Nous devons ajouter que la sénatrice Thelma Chalifoux de St. Albert, en Alberta, que nous connaissions bien, était présidente du Comité permanent du Sénat sur les peuples autochtones, et était une véritable géante et une penseuse avant-gardiste au sein de la communauté métisse. Nous l’avons présentée dans notre livre à succès de 2006, « The Metis. Événements mémorables et personnalités mémorables » et a découvert qu’elle avait une personnalité gagnante et un vrai sens de l’humour. Malheureusement, elle est décédée dans la dernière décennie.
iv) Dans la nécrologie de mai 2014 de l’avocat métis de Winnipeg Leo Teillet, ancien directeur de la Fédération métisse du Manitoba, il était écrit : « Leo était un descendant direct de Louis Riel, qu’il a défendu par des voies juridiques pour innocenter les accusations de trahison de longue date. »
Quant au procès de Riel lui-même, notre livre de 1999 est un livre historique entièrement factuel – référencé – qui a révélé l’injustice, l’iniquité et l’illégalité du procès, de la condamnation et de l’exécution de Riel pour haute trahison en 1885. Elle a aussi mis en lumière les irrégularités politiques, judiciaires et juridiques entourant le procès de Riel, des plus hauts niveaux jusqu’aux plus hauts niveaux, à commencer par le premier ministre John A. Macdonald, et a tout confirmé par des sources. Nos trois livres métis, entre autres, sont disponibles dans de nombreuses bibliothèques publiques et universitaires. Nous espérons terminer bientôt notre quatrième livre métis.

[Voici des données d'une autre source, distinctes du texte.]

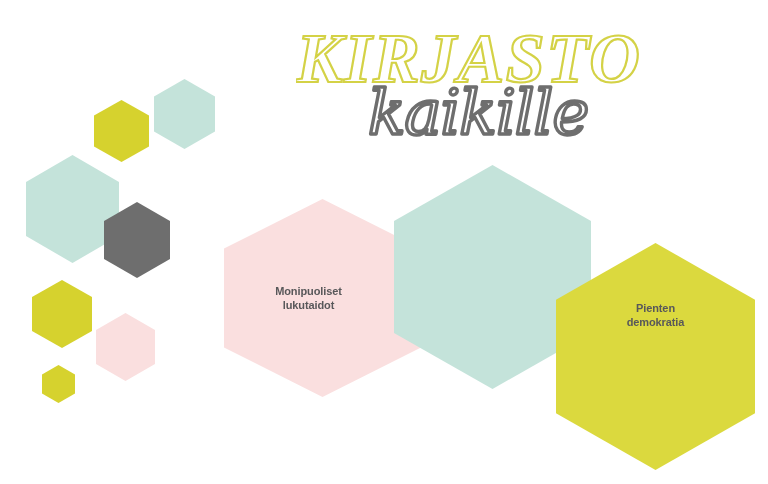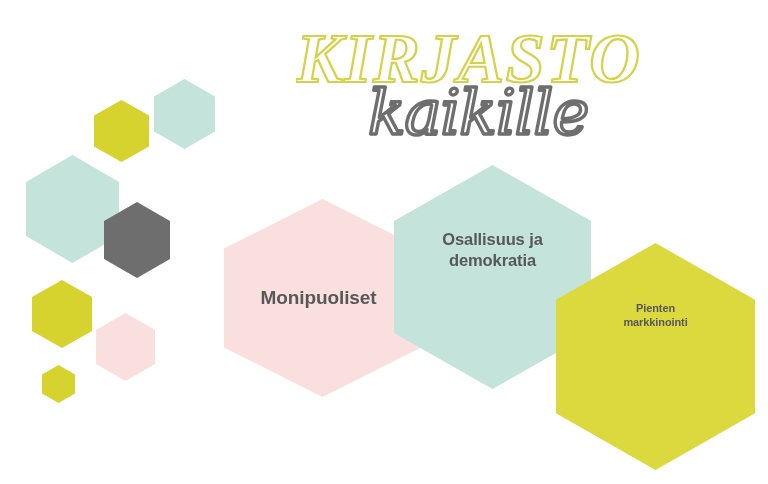--- a/index.html
+++ b/index.html
@@ -106,12 +106,6 @@
     </div>
   </div>
 
-  <div class="hex-label" id="label-teal" style="color: rgb(88, 88, 90);">
-    <div>
-      <div>Osallisuus ja</div>
-      <div>demokratia</div>
-    </div>
-  </div>
 
   <div class="hex-label" id="label-yellow" style="color: rgb(88, 88, 90);">
     <div>

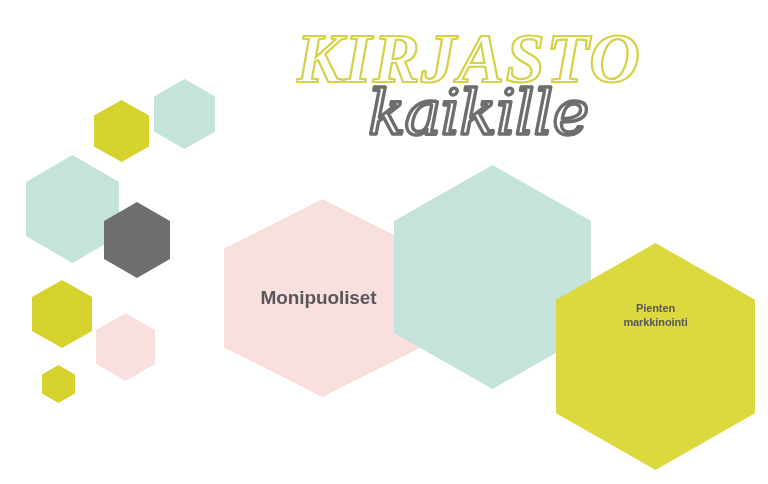--- a/index.html
+++ b/index.html
@@ -43,7 +43,7 @@
   #hex-teal       { left: 394px; top: 165px;  width: 197px; height: 224px; }
   #hex-yellow     { left: 556px; top: 243px;  width: 199px; height: 227px; }
 
-  #label-pink     { left: 220px; top: 199px;  width: 197px; height: 198px; font-size: 19px; }
+  #label-pink     { left: 210px; top: 199px;  width: 197px; height: 198px; font-size: 11px; }
   #label-teal     { left: 394px; top: 165px;  width: 197px; height: 224px; font-size: 16.5px; align-items: flex-start; padding-top: 64px; box-sizing: border-box; }
   #label-yellow   { left: 556px; top: 243px;  width: 199px; height: 227px; font-size: 11px; align-items: flex-start; padding-top: 58px; box-sizing: border-box; }
 

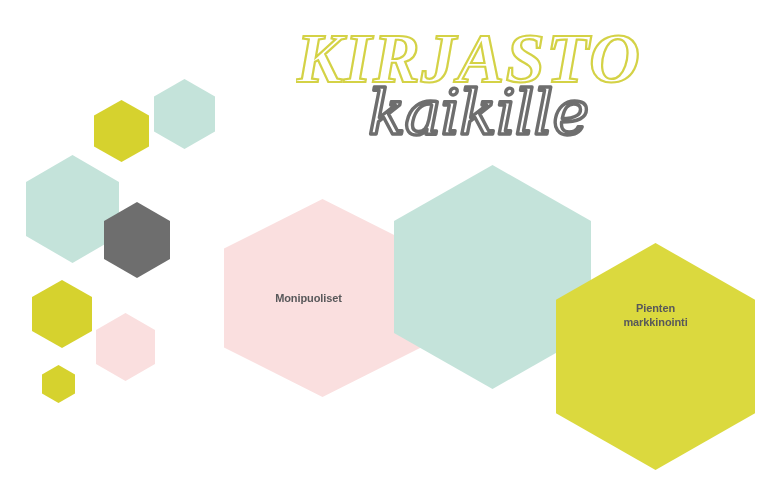--- a/index.html
+++ b/index.html
@@ -103,6 +103,7 @@
   <div class="hex-label" id="label-pink" style="color: rgb(88, 88, 90);">
     <div>
       <div>Monipuoliset</div>
+      <div>lukutaidot</div>
     </div>
   </div>
 

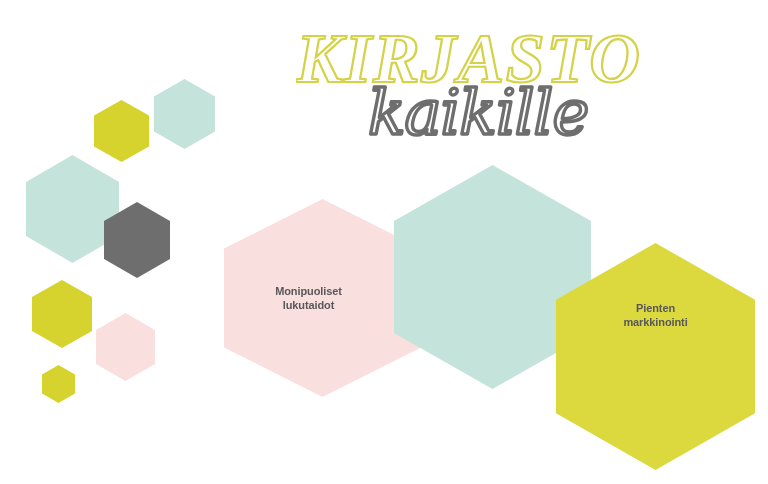--- a/index.html
+++ b/index.html
@@ -111,7 +111,7 @@
   <div class="hex-label" id="label-yellow" style="color: rgb(88, 88, 90);">
     <div>
       <div>Pienten</div>
-      <div>markkinointi</div>
+      <div>demokratia</div>
     </div>
   </div>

Nous terminons ces commentaires en affirmant que « La justice pour Louis Riel exige l’exonération » est le titre d’un article que nous avons écrit. L’exoneration sera une première étape vers la réconciliation du Canada et du peuple métis, qui fait partie des Premiers Peuples du Canada.
VIVE LA MÉMOIRE DE LOUIS RIEL.
Nous reconnaissons par la présente la Nation Sechelt sur les terres non cédées de laquelle nous écrivons cet article. Nous sommes situés sur la Magnifique Côte Ensoleillée de la Colombie-Britannique.